36 proc. Niemców uważa, że działania USA stanowią zagrożenie dla demokracji w ich kraju. 33 proc. naszych sąsiadów zza Odry przypisuje taki efekt polityce Chin. Z kolei w Rosji zagrożenie dostrzega 29 proc. ankietowanych. 51 proc. Niemców jest zdania, że wpływ Stanów Zjednoczonych na stan demokracji na świecie jest negatywny. 32 proc. - że pozytywny. O wyniki sondażu zapytaliśmy eksperta ds. międzynarodowych, Jarosława Guzego, który uważa, że jest to kwestia kompleksów.

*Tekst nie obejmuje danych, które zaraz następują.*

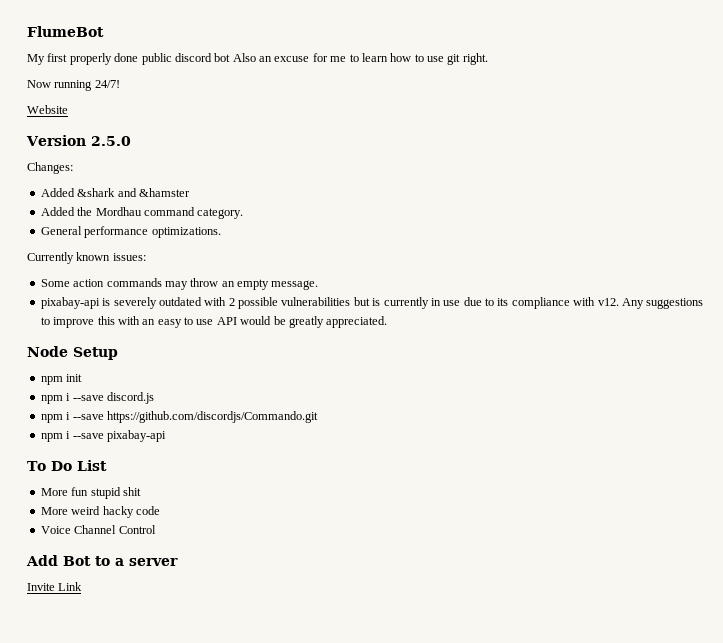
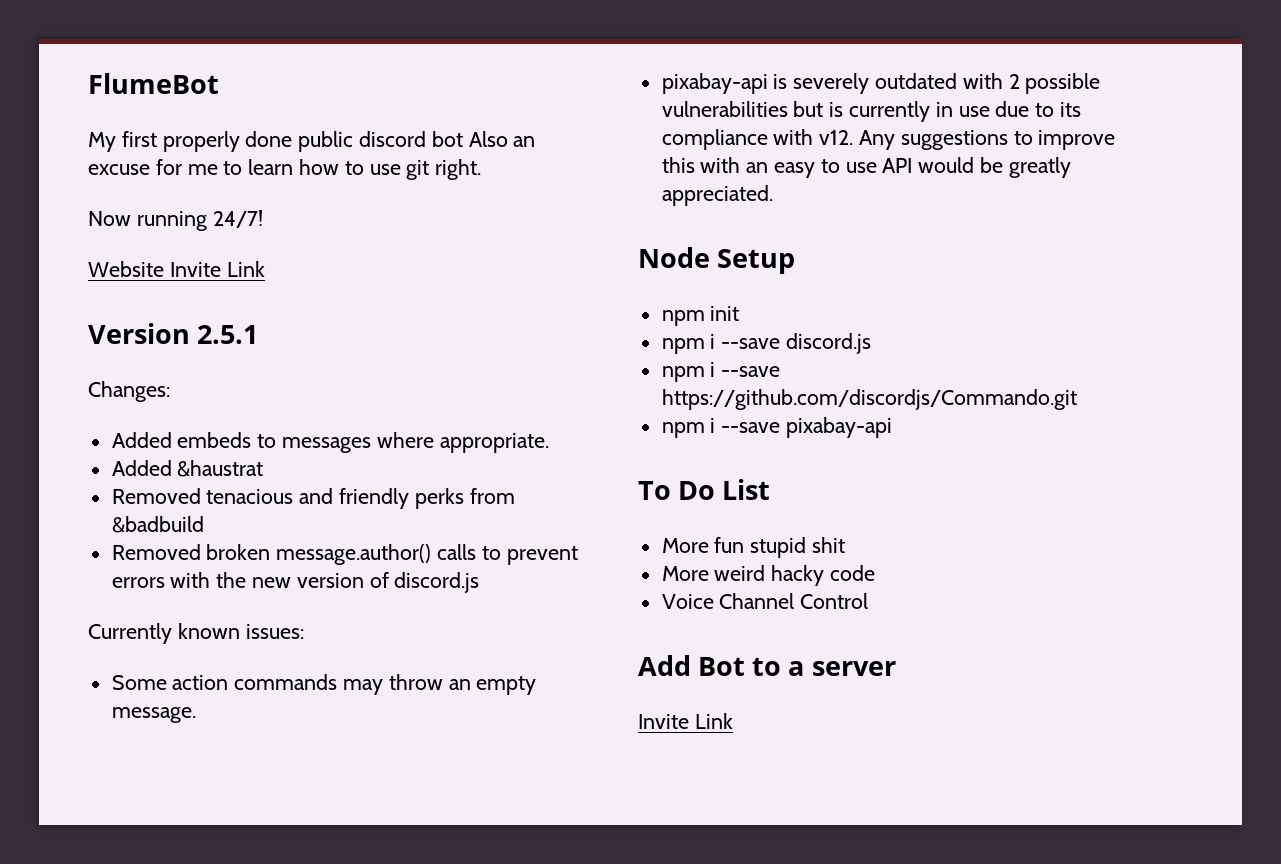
(68, 109) none -> [169,261,265,277] Invite Link
[90,136,131,146] 2.5.0 -> [197,325,259,344] 2.5.1
[77,188,190,197] [40,207,244,219] [40,226,221,238] &shark and &hamster // Added the Mordhau command category. // General performance optimizations. -> [177,432,549,453] [111,460,264,477] [111,488,515,509] [111,516,204,533] [111,544,578,565] [111,572,480,593] embeds to messages where appropriate. // Added &haustrat // Removed tenacious and friendly perks from &badbuild // Removed broken message.author() calls to prevent errors with the new version of discord.js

Sondaż przeprowadzony został przez instytut badania rynku Latana. Do informacji tych w rozmowie z portalem Niezależna.pl odniósł się Jarosław Guzy, ekspert ds. międzynarodowych.
Nie jestem zaskoczony tymi wynikami, ponieważ są one potwierdzone już przez kolejny sondaż
- zauważył.
Z polskiej perspektywy dziwi to, co Niemcy uważają na temat demokracji, świata i jak rozumieją to, co na świecie się dzieje
- podkreślił.
Jarosław Guzy ocenił, że antyamerykańskie nastroje w Niemczech to skomplikowany problem.
Wydaje się, że te postawy są z jednej strony związane z takim zwiększonym samozadowoleniem Niemców spowodowanym sukcesami gospodarczymi, a z drugiej strony jest to jawienie się takiego ukrytego antyamerykanizmu, który w niemieckim społeczeństwie funkcjonował przez dłuższy czas
- powiedział.
Jeżeli chodzi o wydarzenia historyczne, to jest on prawdopodobnie związany z takim postępowym wzmożeniem w Niemczech w czasach wojny wietnamskiej. To pozwoliło upowszechnić takie antyamerykańskie postawy i one z pokolenia na pokolenie oraz w grupach lewicowych, które były początkowo mniejszością, rozprzestrzeniły się w społeczeństwie niemieckim i zaczęły stanowić większość w ostatnich dekadach
- stwierdził ekspert.
Rozmówca portalu Niezależna.pl zwrócił uwagę, że takie postawy nie występują tylko w Niemczech, ale także w innych krajach Europy Zachodniej.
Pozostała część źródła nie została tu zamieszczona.